You can submit your disciple maker or discipleship training story by emailing it to us at stories@disciplemakers.community.

Guidelines for Stories:

  • No more than 1,500 words
  • Your story will be edited, if needed, at the discretion of disciplemaker.community
  • Keep your story to the subject of discipleship or disciple making

Here are some questions to prompt your writing process:

  1. If you were discipled, how long ago, by whom (no names necessary), how long were you in discipleship training?
  2. What material was used to disciple you?
  3. What was the setting of your discipleship training?  (restaurant, home, church, etc.)
  4. Did your disciple maker take you out to do street ministry, dormitory ministry, evangelism?
    1. In other words, was there a practical aspect to your discipleship training?
  5. What impact did discipleship training have on your life?
  6. Would you recommend discipleship training for others?
  7. Did you become a disciple maker?
  8. If yes, what are your methods of disciple making?
  9. If you are a disciple maker, what materials and methods do you employ?
  10. What is the duration of your discipleship training?

Organic Mentoring

A book resource for disciple makers

Today, I listened to Family Life Today and found a resource that might be helpful to those of you who disciple younger women.
The radio broadcast features Barbara Neuman and Dr. Sue Edwards from Dallas Theological Seminary talking about a book they have written titled, Organic Mentoring.

Barbara Neumann and Dr. Sue Edwards write from their experiences of discipling younger women. They come alongside young women and build them up in the faith. In the context of Dallas Theological Seminary, Dr. Edwards and Barbara Neumann are in a setting where young women are in abundance and seeking guidance.

The points shared by Barbara Neumann and Dr. Sue Edwards are far less disciplined and structured than the disciple making I have been accustomed to in the past. Proving there are infinite processes that are effective.
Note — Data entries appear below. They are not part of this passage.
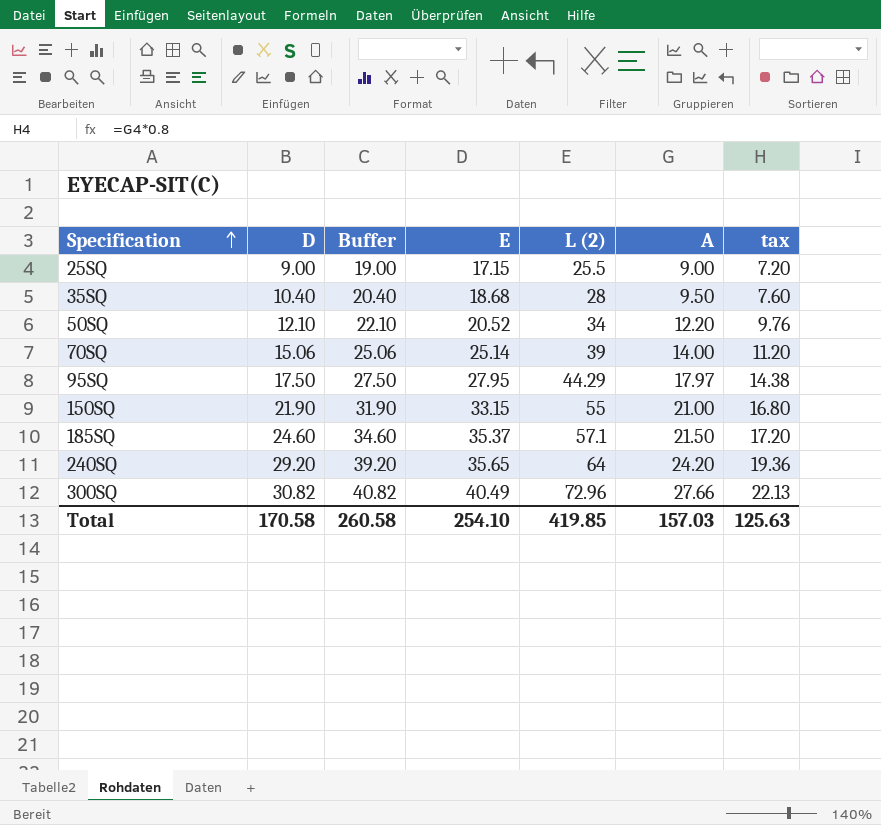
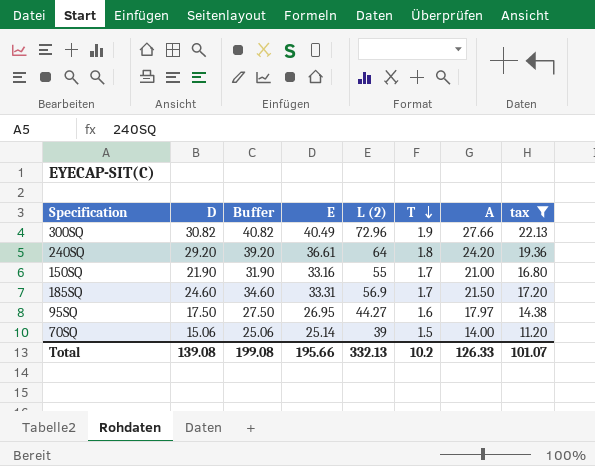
filter: none -> tax >= 11.20
row order: Specification ascending -> T descending
column T | position: none -> 6
240SQ | E: 35.65 -> 36.61
150SQ | E: 33.15 -> 33.16
185SQ | E: 35.37 -> 33.31
185SQ | L (2): 57.1 -> 56.9
95SQ | E: 27.95 -> 26.95
95SQ | L (2): 44.29 -> 44.27
Total | D: 170.58 -> 139.08
Total | Buffer: 260.58 -> 199.08
Total | E: 254.10 -> 195.66
Total | L (2): 419.85 -> 332.13
Total | A: 157.03 -> 126.33
Total | tax: 125.63 -> 101.07

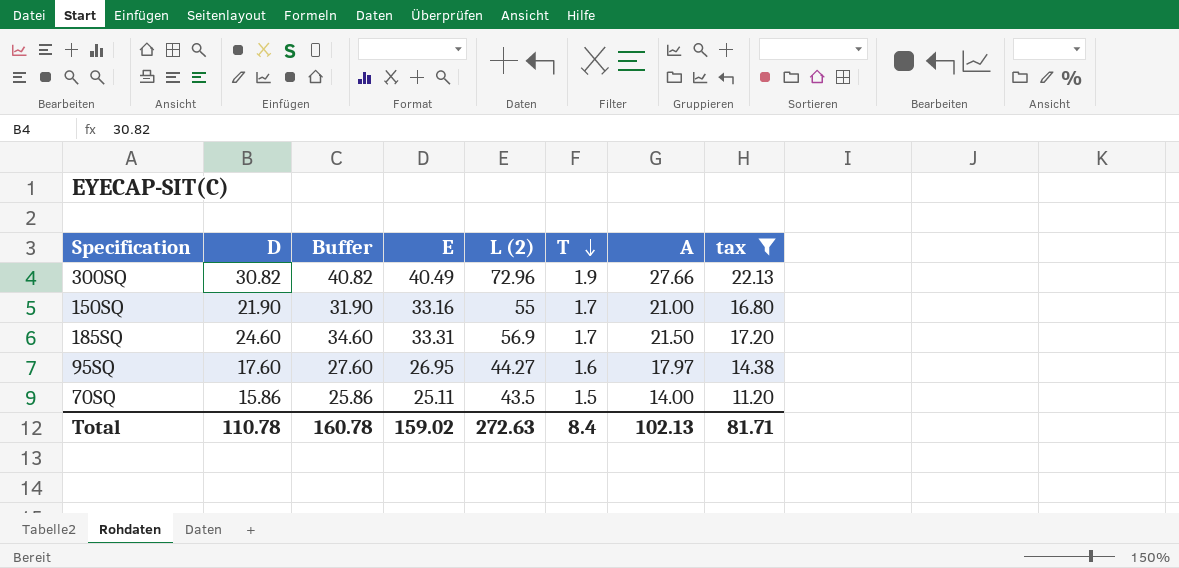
row 240SQ: 29.20 | 39.20 | 36.61 | 64 | 1.8 | 24.20 | 19.36 -> none
95SQ | D: 17.50 -> 17.60
95SQ | Buffer: 27.50 -> 27.60
70SQ | D: 15.06 -> 15.86
70SQ | Buffer: 25.06 -> 25.86
70SQ | E: 25.14 -> 25.11
70SQ | L (2): 39 -> 43.5
Total | D: 139.08 -> 110.78
Total | Buffer: 199.08 -> 160.78
Total | E: 195.66 -> 159.02
Total | L (2): 332.13 -> 272.63
Total | T: 10.2 -> 8.4
Total | A: 126.33 -> 102.13
Total | tax: 101.07 -> 81.71

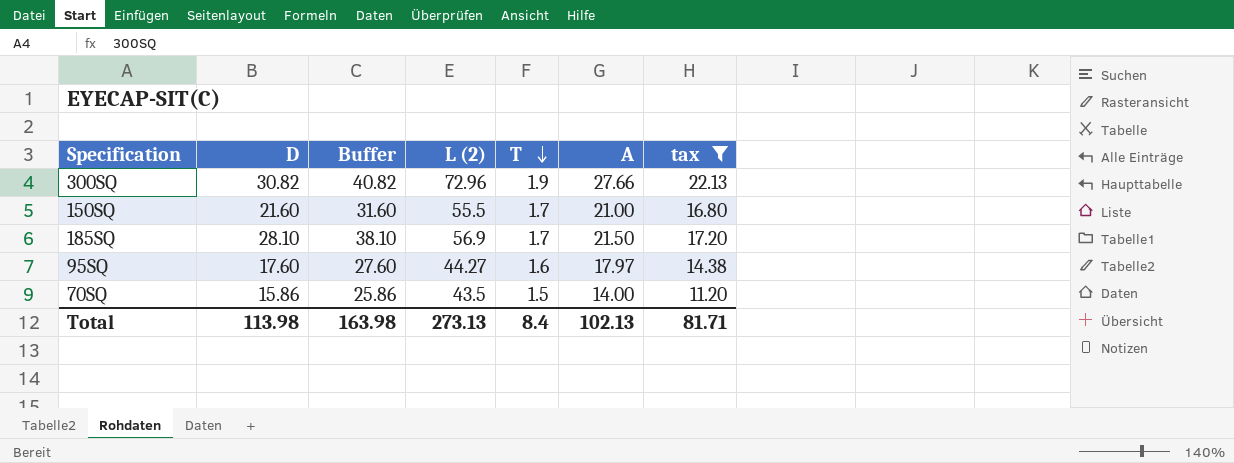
column E | position: 4 -> none
150SQ | D: 21.90 -> 21.60
150SQ | Buffer: 31.90 -> 31.60
150SQ | L (2): 55 -> 55.5
185SQ | D: 24.60 -> 28.10
185SQ | Buffer: 34.60 -> 38.10
Total | D: 110.78 -> 113.98
Total | Buffer: 160.78 -> 163.98
Total | L (2): 272.63 -> 273.13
The points made in this broadcast are designed to meet the needs of the 20-something generation who are somewhat averse to having specific times, dates and processes in their lives.

Personally, I believe discipline is integral to disciple making. How does one become a disciple of Christ without the disciplines of the faith taught in the Bible? Timothy was a disciple of the apostle Paul. Paul spoke and wrote to Timothy on many occasions about discipline.
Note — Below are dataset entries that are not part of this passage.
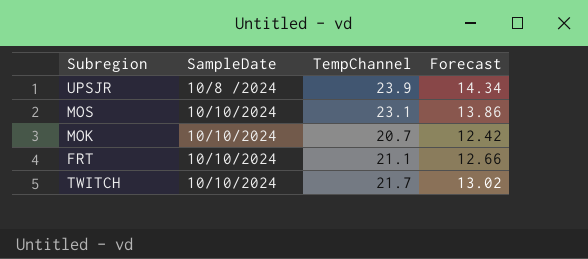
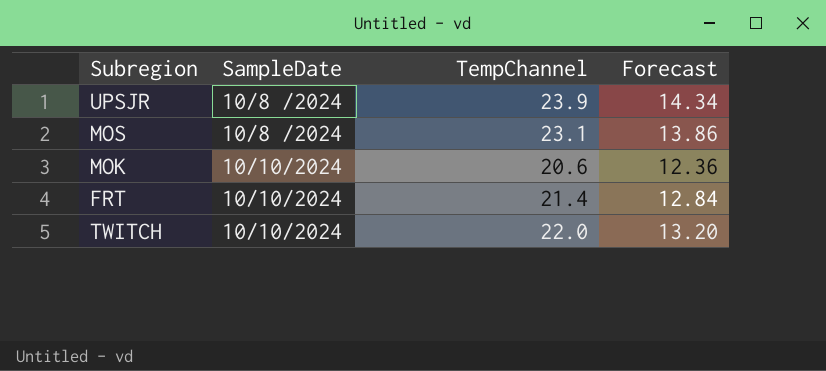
MOS | SampleDate: 10/10/2024 -> 10/8 /2024
MOK | TempChannel: 20.7 -> 20.6
MOK | Forecast: 12.42 -> 12.36
FRT | TempChannel: 21.1 -> 21.4
FRT | Forecast: 12.66 -> 12.84
TWITCH | TempChannel: 21.7 -> 22.0
TWITCH | Forecast: 13.02 -> 13.20

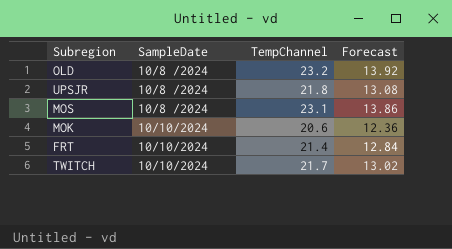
row OLD: none -> 10/8 /2024 | 23.2 | 13.92
UPSJR | TempChannel: 23.9 -> 21.8
UPSJR | Forecast: 14.34 -> 13.08
TWITCH | TempChannel: 22.0 -> 21.7
TWITCH | Forecast: 13.20 -> 13.02

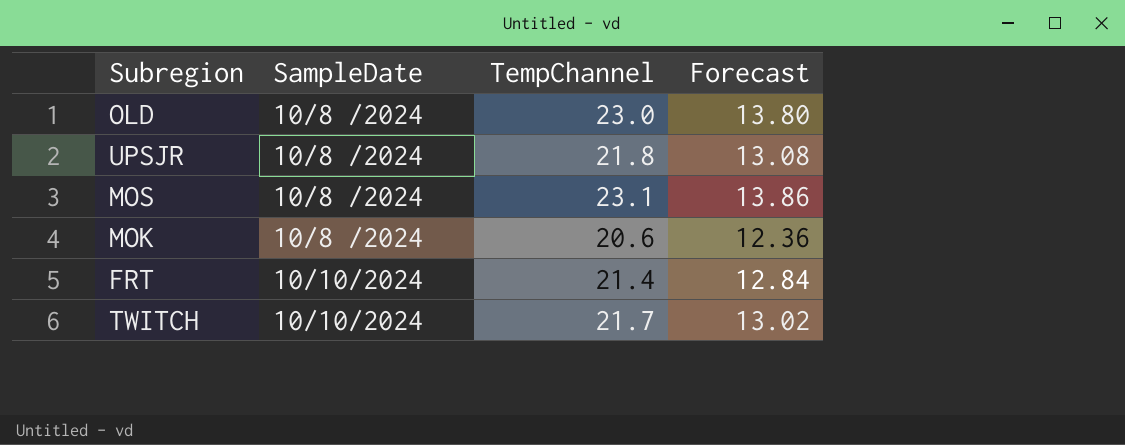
OLD | TempChannel: 23.2 -> 23.0
OLD | Forecast: 13.92 -> 13.80
MOK | SampleDate: 10/10/2024 -> 10/8 /2024

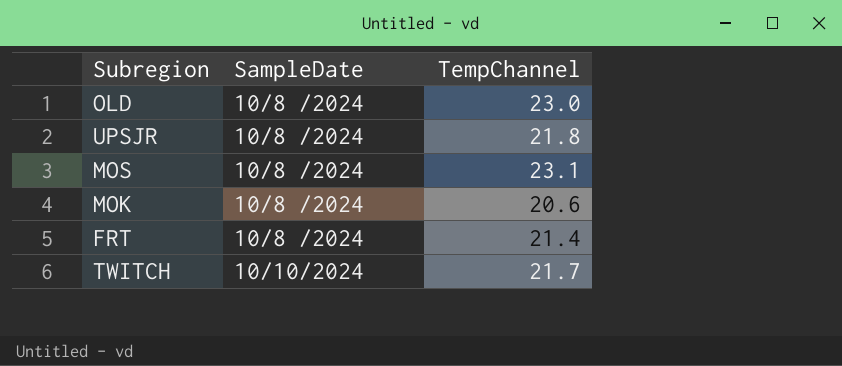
column Forecast | formula: [TempChannel] * 0.6 -> none
FRT | SampleDate: 10/10/2024 -> 10/8 /2024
1 Timothy 4:7-8 Have nothing to do with godless myths and old wives’ tales; rather, train yourself to be godly. For physical training is of some value, but godliness has value for all things, holding promise for both the present life and the life to come.

2 Timothy 1:7 For God did not give us a spirit of timidity, but a spirit of power, of love and of self-discipline.
What sort of disciples are you creating if there is no discipline involved in the process? I know this makes me sound very old school, but isn’t this a valid question to be asked?

Fellow PatientI adore the C.S. Lewis quote to the right. If a disciple maker has one most important thing to know, this quote says it all. We are all patients in the hands of God. Those who have been walking with Him longer possess the keys that will unlock the mysteries of the faith to new arrivals.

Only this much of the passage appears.